OK...establishing that, if RIDOT is picking up the tab it is a reasonable assumption that they are going to want to pick up tix and parking revenue on this run from Pawtucket to max their intake and help fund this thing. Amtrak wouldn't want that, but this isn't Amtrak: it's a home-state service with a vested interest in serving Pawtucket station. Add that to the schedule as basic cost of doing business. Yes, it's a few minutes of schedule burn...on a stretch of NEC between Providence and Central Falls where you're only hitting 40-50 MPH to begin with. Not the end of the world.
Where's that leave the Attleboros? I don't know, but if you're working off the known-knowns from the Cape Codder service template and have to ration in-state revenue collection needs with your choice of possible NEC intermediates...this service map doesn't
start with both of them included. It may
end with one or more of them *earning* their way onto the schedule, but you don't start kicking numbers around that far removed from the known-knowns in the baseline. We aren't reaching here with a speculative market or a megaproject...it's re-initiating a recent service for a more narrowly-defined local market than the old D.C. intercity direct, and doing it with gradual upgrades that work Cape-backwards and overlap areas-first (i.e. Middleboro Jct. south). Nobody is doing this for NEC corridor development. That comes last when RI starts wrapping all its overlapping commuter rail dreams around a Providence hub.
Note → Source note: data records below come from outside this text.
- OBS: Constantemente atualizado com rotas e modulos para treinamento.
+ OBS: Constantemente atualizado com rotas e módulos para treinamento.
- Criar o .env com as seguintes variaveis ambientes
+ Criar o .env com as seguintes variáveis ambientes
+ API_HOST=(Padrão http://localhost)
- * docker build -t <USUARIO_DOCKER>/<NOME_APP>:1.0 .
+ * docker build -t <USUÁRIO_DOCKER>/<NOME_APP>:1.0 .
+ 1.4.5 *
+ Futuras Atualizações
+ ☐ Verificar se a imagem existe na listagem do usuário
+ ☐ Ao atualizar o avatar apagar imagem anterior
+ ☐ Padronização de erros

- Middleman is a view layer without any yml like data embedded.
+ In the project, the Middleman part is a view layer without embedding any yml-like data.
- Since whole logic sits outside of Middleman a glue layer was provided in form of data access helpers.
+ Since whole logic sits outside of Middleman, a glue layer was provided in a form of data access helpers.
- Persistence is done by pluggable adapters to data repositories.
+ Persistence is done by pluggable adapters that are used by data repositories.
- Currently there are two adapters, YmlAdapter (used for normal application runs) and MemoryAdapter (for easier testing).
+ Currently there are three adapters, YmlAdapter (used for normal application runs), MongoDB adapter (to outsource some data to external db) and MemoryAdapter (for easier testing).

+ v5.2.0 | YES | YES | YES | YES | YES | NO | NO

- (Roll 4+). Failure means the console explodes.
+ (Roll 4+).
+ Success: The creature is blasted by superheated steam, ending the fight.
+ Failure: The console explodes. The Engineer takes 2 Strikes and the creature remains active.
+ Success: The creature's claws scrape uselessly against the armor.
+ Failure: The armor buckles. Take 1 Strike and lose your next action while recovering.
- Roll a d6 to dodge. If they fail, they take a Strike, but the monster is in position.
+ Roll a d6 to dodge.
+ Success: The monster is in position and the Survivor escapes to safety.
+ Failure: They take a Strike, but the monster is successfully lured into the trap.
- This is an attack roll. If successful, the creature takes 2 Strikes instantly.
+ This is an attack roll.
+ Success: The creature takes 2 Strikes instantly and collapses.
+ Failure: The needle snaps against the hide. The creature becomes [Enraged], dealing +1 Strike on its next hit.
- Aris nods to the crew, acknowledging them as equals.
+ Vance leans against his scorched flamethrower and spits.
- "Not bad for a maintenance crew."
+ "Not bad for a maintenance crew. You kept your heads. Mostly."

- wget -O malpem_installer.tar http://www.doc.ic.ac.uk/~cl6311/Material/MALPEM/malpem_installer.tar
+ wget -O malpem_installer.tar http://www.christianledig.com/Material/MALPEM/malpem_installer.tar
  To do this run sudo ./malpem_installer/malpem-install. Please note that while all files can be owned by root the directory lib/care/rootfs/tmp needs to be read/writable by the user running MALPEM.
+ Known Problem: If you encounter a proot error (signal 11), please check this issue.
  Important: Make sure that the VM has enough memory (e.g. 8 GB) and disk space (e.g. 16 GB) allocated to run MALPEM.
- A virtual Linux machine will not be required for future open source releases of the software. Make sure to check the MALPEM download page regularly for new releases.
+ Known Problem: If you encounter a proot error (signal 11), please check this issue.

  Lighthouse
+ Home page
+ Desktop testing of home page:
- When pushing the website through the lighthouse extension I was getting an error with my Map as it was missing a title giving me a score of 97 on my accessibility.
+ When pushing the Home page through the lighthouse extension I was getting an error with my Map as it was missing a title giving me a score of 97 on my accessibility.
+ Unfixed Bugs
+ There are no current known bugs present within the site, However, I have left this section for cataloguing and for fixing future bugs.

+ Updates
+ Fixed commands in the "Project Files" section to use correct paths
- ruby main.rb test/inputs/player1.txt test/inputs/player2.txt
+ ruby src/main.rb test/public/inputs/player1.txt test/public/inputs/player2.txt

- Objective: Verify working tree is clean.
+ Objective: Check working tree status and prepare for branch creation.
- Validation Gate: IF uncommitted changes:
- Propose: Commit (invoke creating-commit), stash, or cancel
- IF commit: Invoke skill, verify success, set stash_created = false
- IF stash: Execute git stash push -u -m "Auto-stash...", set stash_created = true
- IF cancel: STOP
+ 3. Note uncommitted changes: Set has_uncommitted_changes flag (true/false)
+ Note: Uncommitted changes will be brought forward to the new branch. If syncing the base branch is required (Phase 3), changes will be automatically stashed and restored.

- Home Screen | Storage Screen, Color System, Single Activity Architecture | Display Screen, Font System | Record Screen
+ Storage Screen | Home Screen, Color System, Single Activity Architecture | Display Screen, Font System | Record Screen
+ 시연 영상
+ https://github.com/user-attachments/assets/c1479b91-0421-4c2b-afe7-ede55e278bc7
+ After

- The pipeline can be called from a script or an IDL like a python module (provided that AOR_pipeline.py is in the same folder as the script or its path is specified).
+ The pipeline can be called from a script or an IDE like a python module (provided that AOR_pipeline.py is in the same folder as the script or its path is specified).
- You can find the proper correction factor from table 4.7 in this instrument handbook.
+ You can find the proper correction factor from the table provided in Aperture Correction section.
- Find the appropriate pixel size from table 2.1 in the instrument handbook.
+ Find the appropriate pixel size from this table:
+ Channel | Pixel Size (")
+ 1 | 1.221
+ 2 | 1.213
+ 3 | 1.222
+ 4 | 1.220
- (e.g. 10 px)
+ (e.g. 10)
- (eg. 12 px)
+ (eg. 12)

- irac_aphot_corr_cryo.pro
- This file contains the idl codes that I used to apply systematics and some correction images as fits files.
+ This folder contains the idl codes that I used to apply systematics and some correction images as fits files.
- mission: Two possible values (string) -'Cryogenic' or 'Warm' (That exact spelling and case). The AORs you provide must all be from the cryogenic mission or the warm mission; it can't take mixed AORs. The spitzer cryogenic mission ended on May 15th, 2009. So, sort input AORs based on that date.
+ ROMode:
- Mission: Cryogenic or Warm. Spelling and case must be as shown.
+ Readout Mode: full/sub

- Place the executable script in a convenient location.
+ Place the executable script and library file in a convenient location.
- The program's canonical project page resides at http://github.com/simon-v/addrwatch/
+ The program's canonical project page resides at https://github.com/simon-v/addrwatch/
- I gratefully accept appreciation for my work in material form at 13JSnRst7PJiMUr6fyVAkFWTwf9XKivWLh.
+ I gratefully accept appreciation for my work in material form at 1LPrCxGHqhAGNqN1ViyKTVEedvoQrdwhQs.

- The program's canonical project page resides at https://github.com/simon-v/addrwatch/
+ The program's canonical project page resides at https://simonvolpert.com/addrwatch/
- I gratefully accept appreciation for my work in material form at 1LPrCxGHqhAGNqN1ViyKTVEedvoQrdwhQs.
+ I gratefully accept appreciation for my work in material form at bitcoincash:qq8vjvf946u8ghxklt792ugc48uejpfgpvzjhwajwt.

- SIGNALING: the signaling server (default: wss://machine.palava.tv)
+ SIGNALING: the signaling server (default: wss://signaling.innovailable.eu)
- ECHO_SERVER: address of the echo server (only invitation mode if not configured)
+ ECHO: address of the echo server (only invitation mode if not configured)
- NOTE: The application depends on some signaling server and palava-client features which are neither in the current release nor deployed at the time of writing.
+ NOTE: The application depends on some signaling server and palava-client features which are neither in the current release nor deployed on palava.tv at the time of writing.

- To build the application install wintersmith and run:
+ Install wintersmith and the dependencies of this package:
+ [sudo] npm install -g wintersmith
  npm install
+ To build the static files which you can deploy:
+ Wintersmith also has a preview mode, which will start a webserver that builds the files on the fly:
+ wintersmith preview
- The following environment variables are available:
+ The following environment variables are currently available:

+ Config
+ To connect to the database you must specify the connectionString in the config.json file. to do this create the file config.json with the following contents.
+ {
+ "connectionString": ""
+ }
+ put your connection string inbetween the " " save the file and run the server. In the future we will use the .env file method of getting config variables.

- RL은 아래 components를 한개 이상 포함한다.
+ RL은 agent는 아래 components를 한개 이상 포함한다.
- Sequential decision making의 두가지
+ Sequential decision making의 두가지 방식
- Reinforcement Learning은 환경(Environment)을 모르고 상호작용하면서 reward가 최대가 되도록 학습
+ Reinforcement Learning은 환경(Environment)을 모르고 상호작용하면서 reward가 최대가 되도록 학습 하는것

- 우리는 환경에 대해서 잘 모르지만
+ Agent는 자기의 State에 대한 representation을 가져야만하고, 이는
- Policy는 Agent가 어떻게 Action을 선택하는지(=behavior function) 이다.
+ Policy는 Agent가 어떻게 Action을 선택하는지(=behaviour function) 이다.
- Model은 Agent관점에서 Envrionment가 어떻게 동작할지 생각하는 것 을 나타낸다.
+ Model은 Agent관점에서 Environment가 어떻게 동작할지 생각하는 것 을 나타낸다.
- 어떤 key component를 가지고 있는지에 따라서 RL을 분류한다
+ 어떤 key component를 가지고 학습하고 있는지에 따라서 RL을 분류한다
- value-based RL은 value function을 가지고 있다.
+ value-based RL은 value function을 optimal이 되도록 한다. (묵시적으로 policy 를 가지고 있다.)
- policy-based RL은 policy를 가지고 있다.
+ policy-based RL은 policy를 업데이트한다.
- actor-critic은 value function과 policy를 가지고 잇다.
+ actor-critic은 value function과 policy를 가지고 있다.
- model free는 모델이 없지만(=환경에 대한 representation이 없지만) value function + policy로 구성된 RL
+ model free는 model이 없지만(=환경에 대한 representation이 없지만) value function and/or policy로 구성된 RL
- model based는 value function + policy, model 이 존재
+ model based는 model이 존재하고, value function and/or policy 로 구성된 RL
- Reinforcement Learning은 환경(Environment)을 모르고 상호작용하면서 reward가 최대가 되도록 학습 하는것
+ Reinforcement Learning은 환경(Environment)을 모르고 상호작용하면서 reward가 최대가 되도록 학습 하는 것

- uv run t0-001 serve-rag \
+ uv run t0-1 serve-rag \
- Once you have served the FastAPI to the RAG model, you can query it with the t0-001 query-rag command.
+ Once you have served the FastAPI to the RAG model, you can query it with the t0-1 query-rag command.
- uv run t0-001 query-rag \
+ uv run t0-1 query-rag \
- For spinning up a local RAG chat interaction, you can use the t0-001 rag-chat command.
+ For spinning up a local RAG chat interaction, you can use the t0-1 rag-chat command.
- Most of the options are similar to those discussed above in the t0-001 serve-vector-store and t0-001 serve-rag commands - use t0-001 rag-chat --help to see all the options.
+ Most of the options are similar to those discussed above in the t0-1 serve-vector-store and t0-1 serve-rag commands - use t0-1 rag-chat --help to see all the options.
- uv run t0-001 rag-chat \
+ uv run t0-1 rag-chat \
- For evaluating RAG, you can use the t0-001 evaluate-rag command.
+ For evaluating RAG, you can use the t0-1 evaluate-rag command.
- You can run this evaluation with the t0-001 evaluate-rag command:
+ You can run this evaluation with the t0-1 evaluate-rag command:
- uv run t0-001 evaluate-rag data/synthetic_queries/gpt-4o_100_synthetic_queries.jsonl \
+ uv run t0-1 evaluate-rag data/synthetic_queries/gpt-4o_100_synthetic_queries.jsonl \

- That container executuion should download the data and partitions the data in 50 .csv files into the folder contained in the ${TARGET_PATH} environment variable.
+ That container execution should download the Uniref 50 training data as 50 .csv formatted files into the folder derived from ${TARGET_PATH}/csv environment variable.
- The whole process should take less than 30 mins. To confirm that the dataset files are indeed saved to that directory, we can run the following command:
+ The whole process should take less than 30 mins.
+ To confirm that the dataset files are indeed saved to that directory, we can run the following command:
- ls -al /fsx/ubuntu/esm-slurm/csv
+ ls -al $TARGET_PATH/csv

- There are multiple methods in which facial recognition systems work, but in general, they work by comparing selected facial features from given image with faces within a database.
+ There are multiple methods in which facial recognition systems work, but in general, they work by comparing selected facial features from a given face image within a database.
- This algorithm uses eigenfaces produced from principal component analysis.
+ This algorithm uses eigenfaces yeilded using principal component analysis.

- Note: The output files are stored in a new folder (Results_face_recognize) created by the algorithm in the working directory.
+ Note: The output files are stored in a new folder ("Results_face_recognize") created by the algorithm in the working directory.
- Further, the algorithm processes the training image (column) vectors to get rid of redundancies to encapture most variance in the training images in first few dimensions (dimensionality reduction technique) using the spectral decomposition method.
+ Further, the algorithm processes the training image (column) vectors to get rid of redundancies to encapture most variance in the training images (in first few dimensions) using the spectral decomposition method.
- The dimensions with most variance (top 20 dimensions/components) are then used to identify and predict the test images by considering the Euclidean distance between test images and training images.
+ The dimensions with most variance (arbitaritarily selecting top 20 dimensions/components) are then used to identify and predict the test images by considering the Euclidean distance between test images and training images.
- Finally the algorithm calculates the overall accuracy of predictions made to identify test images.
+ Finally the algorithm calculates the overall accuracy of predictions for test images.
If Boston-Hyannis is a limited service that can gingerly start in 2013 and meet or exceed modest projections right from Season 1, Providence-Hyannis is a limited service that can gingerly start in 2015 on modest and easily exceedable projections when the T has more pooled equipment available and there's been a couple years worth of incremental speed improvements south of Middleboro.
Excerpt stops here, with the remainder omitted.